ST. LOUIS, June 19, 2019 /PRNewswire/ -- Arch Coal, Inc. (NYSE: ARCH) and Peabody Energy Corporation (NYSE: BTU) today announced that they have entered into a definitive agreement to combine the companies' Powder River Basin and Colorado assets in a highly synergistic joint venture aimed at strengthening the competitiveness of coal against natural gas and renewables, while creating substantial value for customers and shareholders.
The joint venture is expected to unlock synergies with a pre-tax net present value of approximately $820 million.1 Average joint venture synergies are projected to be approximately $120 million per year over the initial 10 years.2 The joint venture will be 33.5 percent owned by Arch and 66.5 percent owned by Peabody.
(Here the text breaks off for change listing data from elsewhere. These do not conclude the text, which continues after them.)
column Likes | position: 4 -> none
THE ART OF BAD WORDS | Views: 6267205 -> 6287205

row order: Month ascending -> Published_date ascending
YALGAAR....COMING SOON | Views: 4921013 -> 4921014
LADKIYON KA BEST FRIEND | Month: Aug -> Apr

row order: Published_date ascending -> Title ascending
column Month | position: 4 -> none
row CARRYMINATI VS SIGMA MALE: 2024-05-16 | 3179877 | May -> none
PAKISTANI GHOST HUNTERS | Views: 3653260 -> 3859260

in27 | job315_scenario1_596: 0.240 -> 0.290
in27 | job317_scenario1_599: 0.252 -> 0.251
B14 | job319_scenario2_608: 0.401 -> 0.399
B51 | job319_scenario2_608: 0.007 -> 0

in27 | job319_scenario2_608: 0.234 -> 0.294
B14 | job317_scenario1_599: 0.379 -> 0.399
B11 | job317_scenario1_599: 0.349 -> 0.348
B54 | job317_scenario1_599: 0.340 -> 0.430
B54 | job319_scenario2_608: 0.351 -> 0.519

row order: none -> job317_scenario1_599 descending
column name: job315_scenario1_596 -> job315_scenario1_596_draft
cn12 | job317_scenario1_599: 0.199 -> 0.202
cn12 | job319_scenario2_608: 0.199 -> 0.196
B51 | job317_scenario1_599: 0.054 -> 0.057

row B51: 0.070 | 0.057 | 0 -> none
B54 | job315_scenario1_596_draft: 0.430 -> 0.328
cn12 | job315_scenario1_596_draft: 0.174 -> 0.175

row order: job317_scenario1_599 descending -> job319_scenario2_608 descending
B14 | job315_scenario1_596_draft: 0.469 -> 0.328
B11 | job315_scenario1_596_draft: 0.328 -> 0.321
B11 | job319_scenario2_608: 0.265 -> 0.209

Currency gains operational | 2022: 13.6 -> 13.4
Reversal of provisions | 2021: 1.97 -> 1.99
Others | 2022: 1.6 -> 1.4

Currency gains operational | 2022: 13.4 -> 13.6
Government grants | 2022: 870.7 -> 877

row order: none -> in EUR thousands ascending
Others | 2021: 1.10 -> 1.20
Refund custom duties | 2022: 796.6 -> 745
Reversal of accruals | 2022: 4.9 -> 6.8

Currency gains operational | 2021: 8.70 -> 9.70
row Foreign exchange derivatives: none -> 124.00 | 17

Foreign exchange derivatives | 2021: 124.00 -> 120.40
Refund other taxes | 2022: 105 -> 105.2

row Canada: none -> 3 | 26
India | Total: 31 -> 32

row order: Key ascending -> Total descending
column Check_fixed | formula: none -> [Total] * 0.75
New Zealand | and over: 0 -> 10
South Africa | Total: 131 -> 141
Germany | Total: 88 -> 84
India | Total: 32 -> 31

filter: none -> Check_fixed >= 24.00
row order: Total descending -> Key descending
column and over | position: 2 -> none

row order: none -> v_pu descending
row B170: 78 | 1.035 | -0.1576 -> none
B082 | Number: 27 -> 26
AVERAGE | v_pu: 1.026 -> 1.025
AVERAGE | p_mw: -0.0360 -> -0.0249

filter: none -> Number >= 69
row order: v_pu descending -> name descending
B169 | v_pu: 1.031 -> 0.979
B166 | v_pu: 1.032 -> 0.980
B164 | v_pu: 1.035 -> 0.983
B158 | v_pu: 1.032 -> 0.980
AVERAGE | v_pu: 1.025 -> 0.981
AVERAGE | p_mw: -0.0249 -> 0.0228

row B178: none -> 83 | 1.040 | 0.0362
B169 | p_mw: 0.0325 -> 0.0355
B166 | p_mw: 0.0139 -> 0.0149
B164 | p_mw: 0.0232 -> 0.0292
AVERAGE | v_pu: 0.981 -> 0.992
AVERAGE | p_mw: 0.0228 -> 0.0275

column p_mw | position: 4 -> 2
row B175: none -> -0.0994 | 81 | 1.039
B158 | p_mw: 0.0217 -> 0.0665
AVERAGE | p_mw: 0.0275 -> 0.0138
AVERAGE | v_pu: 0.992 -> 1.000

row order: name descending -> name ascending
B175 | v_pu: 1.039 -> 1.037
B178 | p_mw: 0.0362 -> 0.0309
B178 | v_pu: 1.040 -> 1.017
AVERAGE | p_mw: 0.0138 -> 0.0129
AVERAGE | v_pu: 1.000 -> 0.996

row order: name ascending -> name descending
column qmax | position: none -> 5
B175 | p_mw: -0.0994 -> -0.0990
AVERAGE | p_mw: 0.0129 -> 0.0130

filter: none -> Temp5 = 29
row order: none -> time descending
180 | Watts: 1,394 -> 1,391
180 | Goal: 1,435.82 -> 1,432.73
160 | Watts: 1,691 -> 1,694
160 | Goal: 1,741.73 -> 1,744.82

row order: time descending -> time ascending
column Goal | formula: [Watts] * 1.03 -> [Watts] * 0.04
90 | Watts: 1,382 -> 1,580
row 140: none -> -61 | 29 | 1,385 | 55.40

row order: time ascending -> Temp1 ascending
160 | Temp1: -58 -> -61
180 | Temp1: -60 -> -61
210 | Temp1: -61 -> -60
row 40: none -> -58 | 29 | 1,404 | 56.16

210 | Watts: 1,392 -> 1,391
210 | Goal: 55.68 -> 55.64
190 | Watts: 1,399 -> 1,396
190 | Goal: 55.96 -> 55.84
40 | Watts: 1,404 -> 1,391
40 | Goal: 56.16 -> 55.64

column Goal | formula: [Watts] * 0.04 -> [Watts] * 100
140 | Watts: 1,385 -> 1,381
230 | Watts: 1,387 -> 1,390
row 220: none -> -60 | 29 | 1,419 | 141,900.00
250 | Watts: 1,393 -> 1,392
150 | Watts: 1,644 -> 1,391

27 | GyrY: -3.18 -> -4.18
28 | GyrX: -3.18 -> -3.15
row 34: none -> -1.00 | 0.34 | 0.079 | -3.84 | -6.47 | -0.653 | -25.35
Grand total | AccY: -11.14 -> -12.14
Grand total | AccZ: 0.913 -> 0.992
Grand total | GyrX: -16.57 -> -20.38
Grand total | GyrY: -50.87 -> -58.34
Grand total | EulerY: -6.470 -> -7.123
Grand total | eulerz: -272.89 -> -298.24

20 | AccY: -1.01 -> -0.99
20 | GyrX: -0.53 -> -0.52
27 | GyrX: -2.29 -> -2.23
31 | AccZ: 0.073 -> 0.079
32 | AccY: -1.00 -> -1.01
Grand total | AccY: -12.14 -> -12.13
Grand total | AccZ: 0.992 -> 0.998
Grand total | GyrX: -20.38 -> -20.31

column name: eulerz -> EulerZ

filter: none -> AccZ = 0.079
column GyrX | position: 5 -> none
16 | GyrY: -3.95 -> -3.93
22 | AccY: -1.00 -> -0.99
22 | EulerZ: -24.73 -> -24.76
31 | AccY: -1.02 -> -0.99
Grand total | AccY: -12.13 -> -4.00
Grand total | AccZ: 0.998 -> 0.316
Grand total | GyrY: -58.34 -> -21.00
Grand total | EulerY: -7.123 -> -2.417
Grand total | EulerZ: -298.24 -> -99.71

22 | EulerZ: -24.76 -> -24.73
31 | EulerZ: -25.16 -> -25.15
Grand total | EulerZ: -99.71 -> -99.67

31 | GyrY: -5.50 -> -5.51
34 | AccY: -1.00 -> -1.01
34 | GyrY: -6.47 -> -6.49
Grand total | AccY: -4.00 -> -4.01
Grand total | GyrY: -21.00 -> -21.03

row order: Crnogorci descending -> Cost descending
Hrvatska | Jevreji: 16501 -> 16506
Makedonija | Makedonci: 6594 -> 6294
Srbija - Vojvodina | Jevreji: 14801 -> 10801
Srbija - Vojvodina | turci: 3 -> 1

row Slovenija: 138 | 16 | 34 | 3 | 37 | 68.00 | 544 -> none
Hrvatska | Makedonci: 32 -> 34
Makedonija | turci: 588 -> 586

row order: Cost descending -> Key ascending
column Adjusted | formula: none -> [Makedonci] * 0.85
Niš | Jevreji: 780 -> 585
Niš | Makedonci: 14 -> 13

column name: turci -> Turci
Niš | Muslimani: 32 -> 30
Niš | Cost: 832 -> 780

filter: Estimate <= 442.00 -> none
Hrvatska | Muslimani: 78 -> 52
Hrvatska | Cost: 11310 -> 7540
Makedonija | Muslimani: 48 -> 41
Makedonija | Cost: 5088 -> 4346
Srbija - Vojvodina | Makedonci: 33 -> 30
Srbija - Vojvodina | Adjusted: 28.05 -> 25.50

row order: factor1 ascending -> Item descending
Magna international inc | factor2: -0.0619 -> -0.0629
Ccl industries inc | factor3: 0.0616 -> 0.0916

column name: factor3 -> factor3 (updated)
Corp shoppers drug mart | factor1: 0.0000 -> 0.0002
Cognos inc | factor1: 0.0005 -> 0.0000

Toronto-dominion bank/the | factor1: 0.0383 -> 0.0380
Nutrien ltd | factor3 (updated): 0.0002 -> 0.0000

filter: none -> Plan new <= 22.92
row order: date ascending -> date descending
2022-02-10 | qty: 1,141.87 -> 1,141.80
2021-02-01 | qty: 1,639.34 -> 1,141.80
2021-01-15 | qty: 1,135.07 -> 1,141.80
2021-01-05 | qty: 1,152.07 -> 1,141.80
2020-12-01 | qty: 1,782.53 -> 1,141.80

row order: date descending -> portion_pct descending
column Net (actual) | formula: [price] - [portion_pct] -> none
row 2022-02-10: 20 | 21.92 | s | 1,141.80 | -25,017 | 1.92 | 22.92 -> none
"We are excited about this transaction's potential to enhance the value of Arch's top-tier thermal coal assets," said Arch Chief Executive Officer John W. Eaves. "This new joint venture should allow us to realize the full potential of our valuable assets in the Powder River Basin and Colorado and benefit our customers in the process. The significant operating synergies will enhance the competitiveness of these assets and also enable us to continue to generate long-term, sustainable returns for our shareholders. We look forward to completing this transaction in a timely manner."
"The Peabody/Arch joint venture is an extraordinary example of industrial logic targeted to strengthen the competitive position of our products and create significant value for multiple stakeholders in a low-cost combination with exceptional physical synergies," said Peabody President and Chief Executive Officer Glenn Kellow. "The transaction unites two strong, culturally aligned workforces with a commitment to core values such as safety and sustainability. We believe this joint venture allows us to offer enhanced products and security of supply for customers, increased value for shareholders, greater efficiencies for railroads, long-term opportunities for employees and strength for the communities in which we operate."
Governance of the joint venture will consist of a five-member board of managers appointed by Arch and Peabody. Each party will have voting rights in proportion to its ownership percentages, with certain items requiring supermajority approval. As the operator, Peabody will manage all activities including the marketing of coal. Arch and Peabody will share profits, capital requirements and cash distributions of the joint venture in proportion to ownership percentages.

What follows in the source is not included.